Try Fish4dogs if you can get it in France or CSJ grain free. May be worth contacting RC as they are a French firm and telling them about this and seeing if they can suggest any of their foods whcih may be more suitable. Annef


----------



## rooroch (Nov 7, 2012)

Thanks for your reply. Fish4Dogs is not available in France. I do not know what CSJ is. I tried Burns and James W. Both did nothing for his skin or bowel movements!! I tried talking to RC but all they can suggest is special Golden Retriever food which works well for his bowels but his skin is terrible. I am now trying PP salmon & rice. I really do not like these makes as they add all sorts of things to the food. I wish he could digest the Acana or Orijen which I really like. My lab and yorky eat the Acana Pacifica with no problems.
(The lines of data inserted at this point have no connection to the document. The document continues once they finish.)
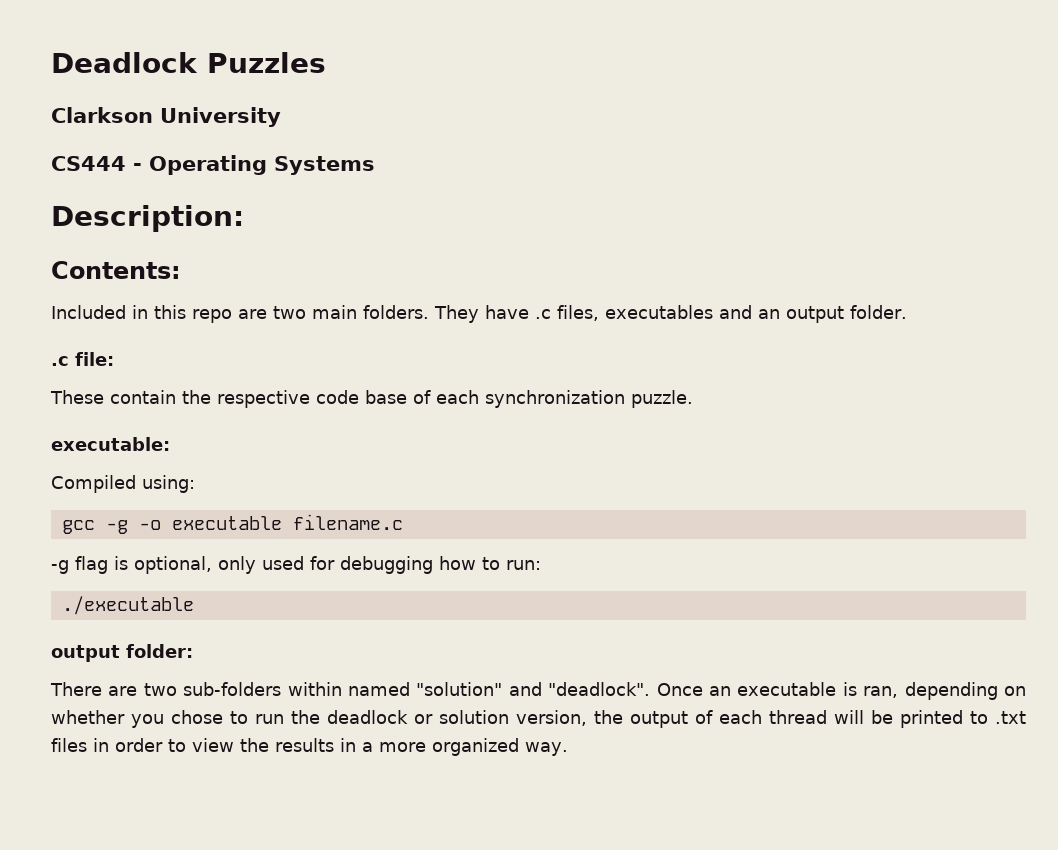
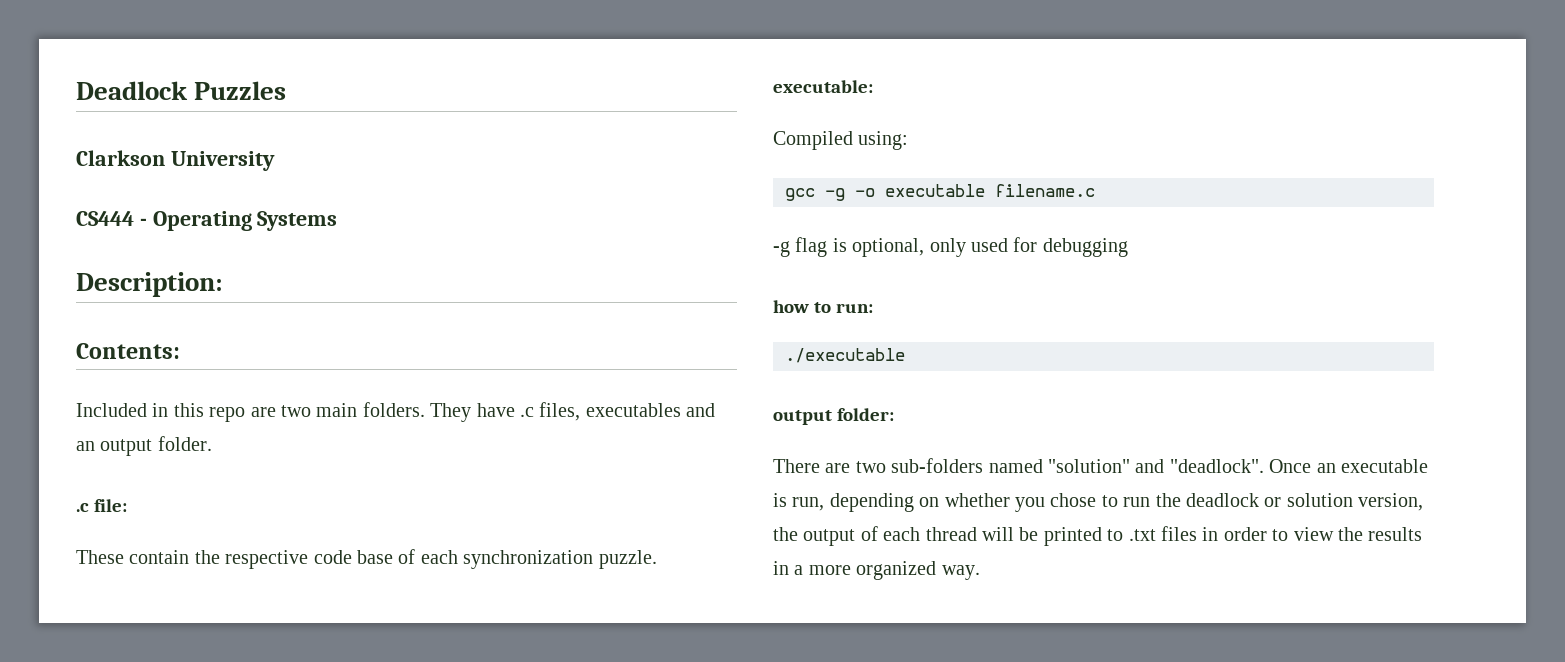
(433, 565) none -> (1128, 247) //
[287,682,342,696] within -> (984, 465) none
[863,686,899,698] ran, -> [792,497,825,511] run,

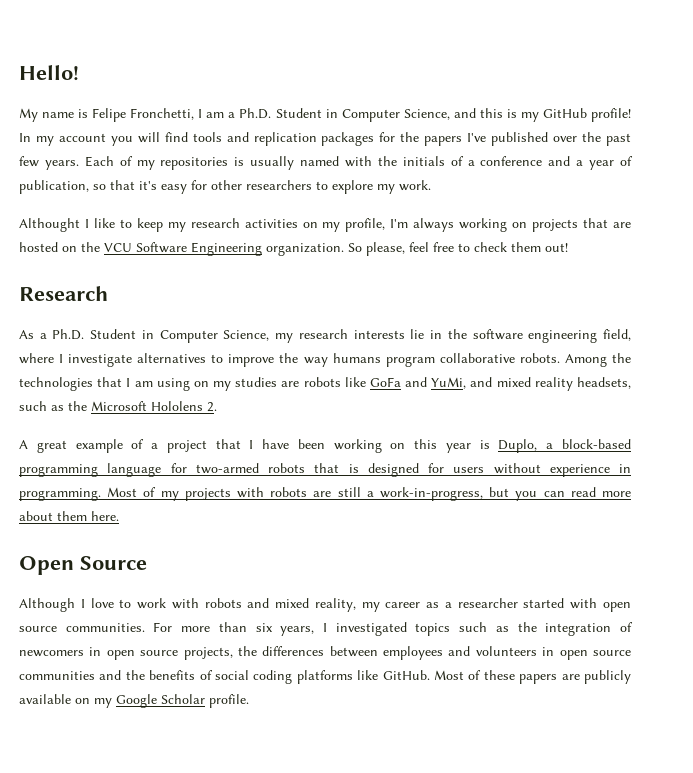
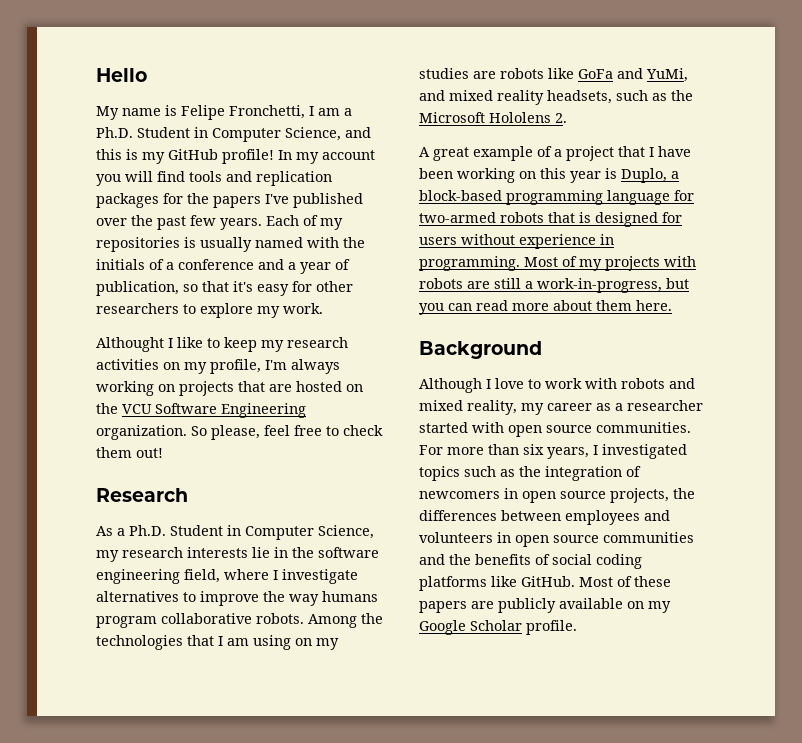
[19,65,79,81] Hello! -> [96,68,147,82] Hello
[19,556,147,575] Open Source -> [419,341,542,359] Background

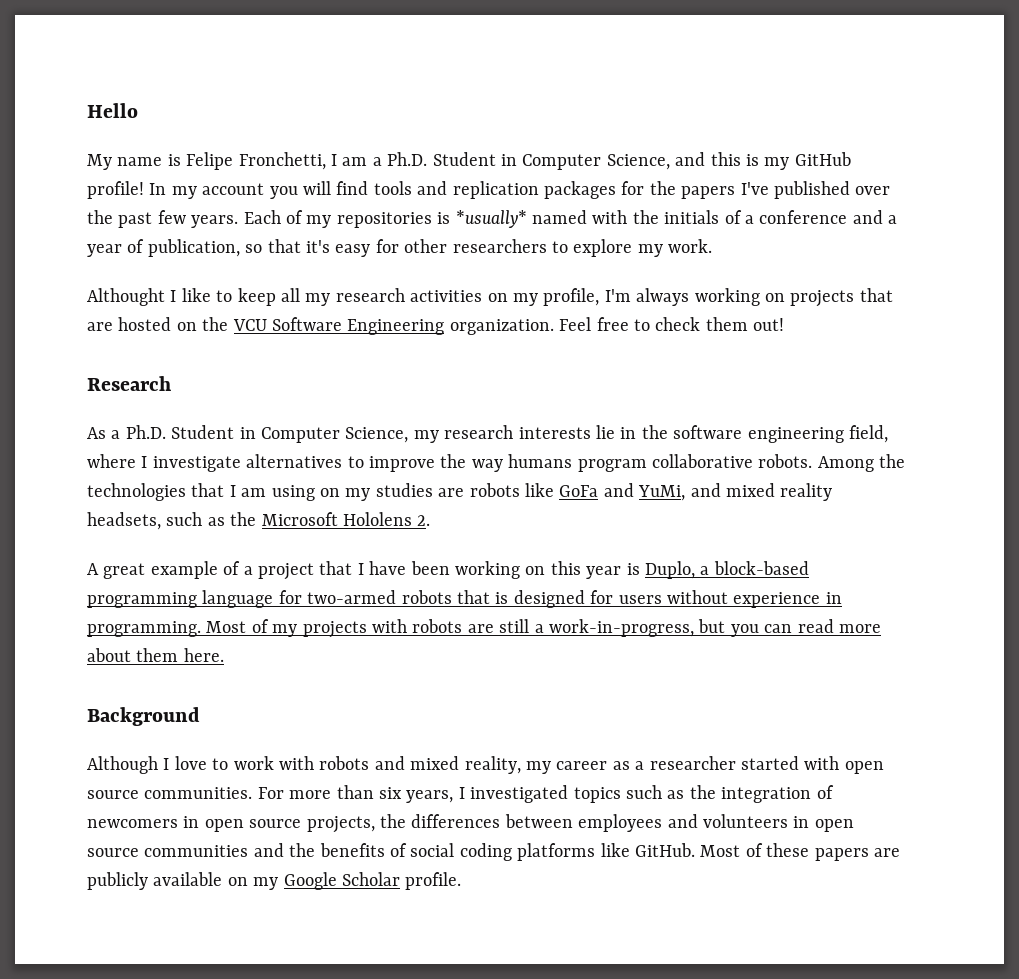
[200,237,252,252] usually -> [455,210,527,228] *usually*
(257, 344) none -> [281,288,300,302] all
[191,425,290,440] So please, feel -> [559,317,592,331] Feel

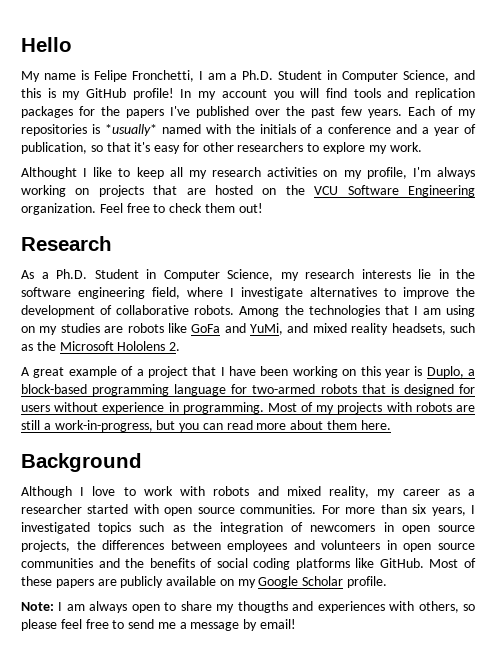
[471,454,647,472] way humans program -> [21,305,113,317] development of
(462, 881) none -> [21,601,475,613] [21,619,297,631] // Note: I am always open to share my thougths and experiences with others, so please feel free to send me a message by email!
It is a lot of work cleaning up behind him as he sheds snow everywhere and on humans - he likes to sit on my lap and watch the TV!! He loves the new dog program on ITV (I can get UK TV here).


----------



## Charlotteanddino (Jan 24, 2013)

*Retriever with Icthyosis*

Hi there, ours likes to lie on top of us when we are watching tv as well! I was very interested in what you had to say about fish based food. I have tried mine on a suppliment of sardines (tinned in oil) and the result was spectacular and messy so I gave up on that. I will go in to the place I get his food from and ask what there is that is fishy, at the moment he's on Symply Turkey and Rice, and I think there is a Salmon flavour. Who knows if it's available in the UK you may be able to find it in France. I'll let you know how I get on. All the best to you and your boy, ours has the sweetest nature as well, but then don't all retrievers? Cheers, Charlotte


----------



## rooroch (Nov 7, 2012)

Thanks for your reply. I can imagine the mess from tinned sardines in oil!! I tried cooking fish and rice and sweet potato but you have to cook so much fish (it is 80 percent water) in order to get enough protein. I gave up. That is why there is always fish meal in the kibble (water extruded). I found an internet importer of F4Ds but they seem to run out of stock all the time and do not have the complete range. I also see that there is only 12percent fat. That seems rather low for a dog with ichthyosis. I do not know about Symply, will have to look it up.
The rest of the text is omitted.